Segundo Ferreira, embora haja uma delegacia específica, todas estão aptas a receber denúncias de abuso sexual e violência contra a mulher. “Se uma mulher que mora na Restinga procurar a 16ª Delegacia para seu caso de violência doméstica, eles têm atribuição e policial feminina para atender”, garante.

No caso da jovem que relatou sua experiência nas redes sociais, gerando repercussão imediata, já foi instaurada uma sindicância e a vítima foi ouvida no inquérito policial. “Vamos apurar a atuação desses policiais nesse caso concreto. Tendo verdade, eles poderão sofrer uma sanção administrativa que pode ser desde advertência até suspensão das suas atividades”, afirma Ferreira. O diretor acredita que o caso foi “uma exceção”, lembrando que há um local apropriado para o atendimento, mas que, aparentemente, a vítima não foi conduzida para a sala reservada para ser ouvida.
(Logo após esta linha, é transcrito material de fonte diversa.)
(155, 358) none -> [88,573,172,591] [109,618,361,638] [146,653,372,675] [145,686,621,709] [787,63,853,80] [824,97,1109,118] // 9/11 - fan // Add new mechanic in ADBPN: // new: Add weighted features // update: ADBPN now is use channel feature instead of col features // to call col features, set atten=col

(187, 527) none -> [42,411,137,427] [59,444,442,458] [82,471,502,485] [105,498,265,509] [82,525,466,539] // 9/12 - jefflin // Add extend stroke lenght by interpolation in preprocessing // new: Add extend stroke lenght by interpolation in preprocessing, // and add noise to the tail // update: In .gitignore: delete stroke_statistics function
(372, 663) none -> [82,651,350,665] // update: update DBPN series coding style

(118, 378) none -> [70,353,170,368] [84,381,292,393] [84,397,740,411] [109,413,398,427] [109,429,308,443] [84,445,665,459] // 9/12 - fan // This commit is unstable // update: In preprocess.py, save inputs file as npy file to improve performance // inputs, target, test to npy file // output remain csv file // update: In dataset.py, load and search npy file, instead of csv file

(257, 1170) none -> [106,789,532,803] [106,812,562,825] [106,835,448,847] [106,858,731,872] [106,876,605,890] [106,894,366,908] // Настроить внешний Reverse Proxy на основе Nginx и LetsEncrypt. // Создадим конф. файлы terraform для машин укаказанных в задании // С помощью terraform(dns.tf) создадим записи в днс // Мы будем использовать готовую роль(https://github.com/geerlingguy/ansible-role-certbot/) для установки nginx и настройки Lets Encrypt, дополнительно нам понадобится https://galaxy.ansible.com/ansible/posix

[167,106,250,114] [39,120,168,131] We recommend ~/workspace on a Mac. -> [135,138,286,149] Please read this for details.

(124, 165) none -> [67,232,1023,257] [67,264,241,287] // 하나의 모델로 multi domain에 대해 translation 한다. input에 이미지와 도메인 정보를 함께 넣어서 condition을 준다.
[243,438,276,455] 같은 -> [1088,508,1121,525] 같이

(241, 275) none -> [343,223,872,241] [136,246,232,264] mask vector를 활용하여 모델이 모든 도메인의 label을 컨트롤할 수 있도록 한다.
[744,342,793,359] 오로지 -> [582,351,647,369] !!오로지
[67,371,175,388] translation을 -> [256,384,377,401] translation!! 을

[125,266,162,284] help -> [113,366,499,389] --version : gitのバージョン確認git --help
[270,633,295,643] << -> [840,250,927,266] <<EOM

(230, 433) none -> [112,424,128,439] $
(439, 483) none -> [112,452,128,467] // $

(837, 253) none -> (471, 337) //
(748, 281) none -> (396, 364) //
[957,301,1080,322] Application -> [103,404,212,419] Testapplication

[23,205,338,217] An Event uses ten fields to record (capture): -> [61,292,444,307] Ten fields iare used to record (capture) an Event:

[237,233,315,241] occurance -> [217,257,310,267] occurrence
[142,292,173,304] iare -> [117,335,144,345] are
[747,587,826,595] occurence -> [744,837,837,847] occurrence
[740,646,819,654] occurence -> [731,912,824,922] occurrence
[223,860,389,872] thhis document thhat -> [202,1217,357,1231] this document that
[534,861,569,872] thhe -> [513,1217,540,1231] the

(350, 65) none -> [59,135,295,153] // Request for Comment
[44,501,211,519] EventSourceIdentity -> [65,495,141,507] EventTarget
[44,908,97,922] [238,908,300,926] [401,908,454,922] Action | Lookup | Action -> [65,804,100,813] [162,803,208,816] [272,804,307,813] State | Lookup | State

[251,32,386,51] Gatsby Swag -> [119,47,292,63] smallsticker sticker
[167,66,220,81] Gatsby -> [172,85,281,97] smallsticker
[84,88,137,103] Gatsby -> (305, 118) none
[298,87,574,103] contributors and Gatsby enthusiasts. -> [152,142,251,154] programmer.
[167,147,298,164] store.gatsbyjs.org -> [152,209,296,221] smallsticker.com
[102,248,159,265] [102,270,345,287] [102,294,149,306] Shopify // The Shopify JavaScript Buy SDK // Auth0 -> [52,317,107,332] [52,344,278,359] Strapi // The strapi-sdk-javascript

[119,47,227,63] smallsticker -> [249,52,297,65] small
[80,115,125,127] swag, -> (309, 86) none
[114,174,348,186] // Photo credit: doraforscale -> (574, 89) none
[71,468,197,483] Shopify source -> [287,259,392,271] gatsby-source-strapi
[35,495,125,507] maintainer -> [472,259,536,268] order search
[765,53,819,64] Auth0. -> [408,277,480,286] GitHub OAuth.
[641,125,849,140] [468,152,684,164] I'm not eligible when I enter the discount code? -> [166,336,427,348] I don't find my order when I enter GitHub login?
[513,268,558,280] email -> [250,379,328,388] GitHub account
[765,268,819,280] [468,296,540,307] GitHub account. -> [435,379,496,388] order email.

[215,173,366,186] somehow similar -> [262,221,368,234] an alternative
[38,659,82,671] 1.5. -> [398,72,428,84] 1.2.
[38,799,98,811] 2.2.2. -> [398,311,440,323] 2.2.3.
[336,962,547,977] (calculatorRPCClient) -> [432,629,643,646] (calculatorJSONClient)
Reprodução da cultura machista

Fabiane Simione, assessora jurídica da ONG Themis — Gênero, Justiça e Direitos Humanos –, que lida com mulheres em situação de vulnerabilidade, afirma que é comum a experiência de se sentirem “maltratadas, humilhadas e não respeitadas”. Ela pondera que em outras delegacias além da Deam a questão é “bem gritante”, e o fato de o mau atendimento relatado ter ocorrido lá chama atenção.

Para empoderar as mulheres em situação de violência, a Themis realiza um curso de Promotoras Legais Populares dentro de comunidades carentes, com o objetivo de capacitar líderes comunitárias a fazer intermediação entre as vítimas e o atendimento necessário. “É muito cruel para as mulheres em situação de violência sair da sua casa e ir até uma delegacia falar com um agente de Estado. Pensamos no papel da PLP como alguém que encoraja, explica e faz acompanhamento até onde for preciso”.

Ela pondera, no entanto, que a cultura machista também está presente no Judiciário, quando a denúncia é transformada em inquérito policial. “Segue o padrão de culpabilizar e minimizar. A gente não tem como negar que essas pessoas, tanto os da segurança quanto do Judiciário, reproduzem a cultura da sociedade onde vivemos. Estão apenas reproduzindo a partir de seu status profissional a cultura machista da qual são vítimas as mulheres que sofrem violência sexual”, lamenta.